An ultra-high-performance liquid chromatography-high-resolution mass spectrometry based profiling of a purified MeOH extract (PME) from the roots of Chenopodium bonus-henricus L. (Amaranthaceae) tentatively identified 15 saponins of six sapogenins.

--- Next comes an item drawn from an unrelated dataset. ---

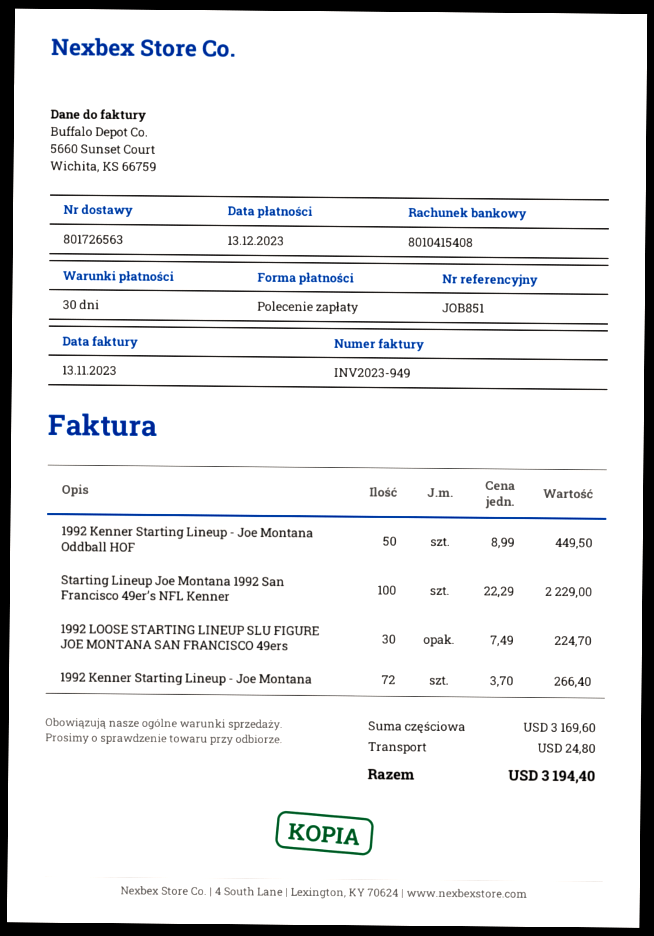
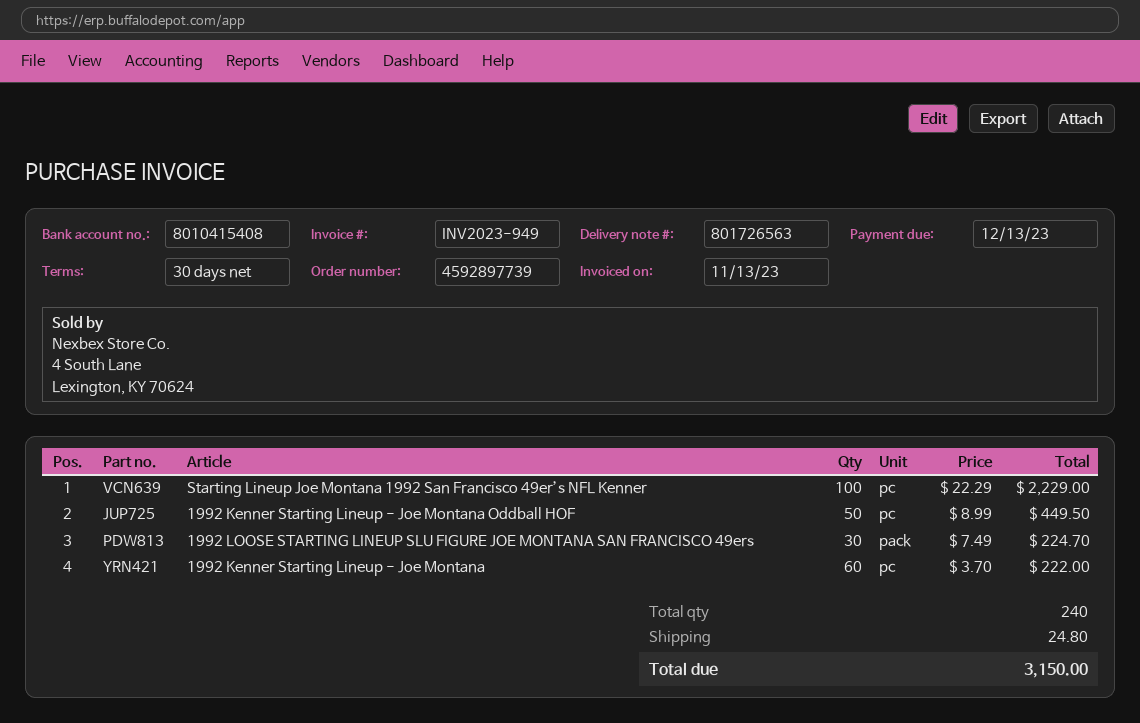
1992 Kenner Starting Lineup - Joe Montana: 72 x 3.70 = 266.40 -> 60 x 3.70 = 222.00
total: 3194.40 -> 3150.00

The PME exerts hepatoprotective and antioxidant activities comparable to those of flavonoid complex silymarin in in vitro (1 and 10 μg/mL) and in vivo (200 mg/kg/daily for 7 days) models of hepatotoxicity, induced by CCl4. The main constituents of PME, respectively saponins bonushenricoside A (1), 3-O-β-D-glucuronopyranosyl-bayogenin-28-O-β-D-glucopyranosyl ester (2), 3-O-β-D-glucuronopyranosyl-medicagenic acid-28-O-β-D-xylopyranosyl (1→4)-α-L-rhamnopyranosyl(1→2)-α-L-arabinopyranosyl ester (3), 3-O-β-D-glucuronopyranosyl-2β-hydroxygypsogenin-28-O-β-D-glucopyranosyl ester (4), 3-O-α-L-rabinopyranosyl-bayogenin-28-O-β-D-glucopyranosyl ester (6) and bonushenricoside B (8) (3 μg/mL each), compared to silymarin (5 and 50 μg/mL), significantly reduced the cellular damage caused by CCl4 in rat hepatocytes, preserved cell viability and glutathione level, decreased lactate dehydrogenase leakage and reduced lipid damage. The experimental data suggest that the glycosides of phytolaccagenin, bayogenin, medicagenic acid, 2β-hydroxygypsogenin, 2β-hydroxyoleanoic acid and oleanoic acid are a promising and safe class of hepatoprotective agents.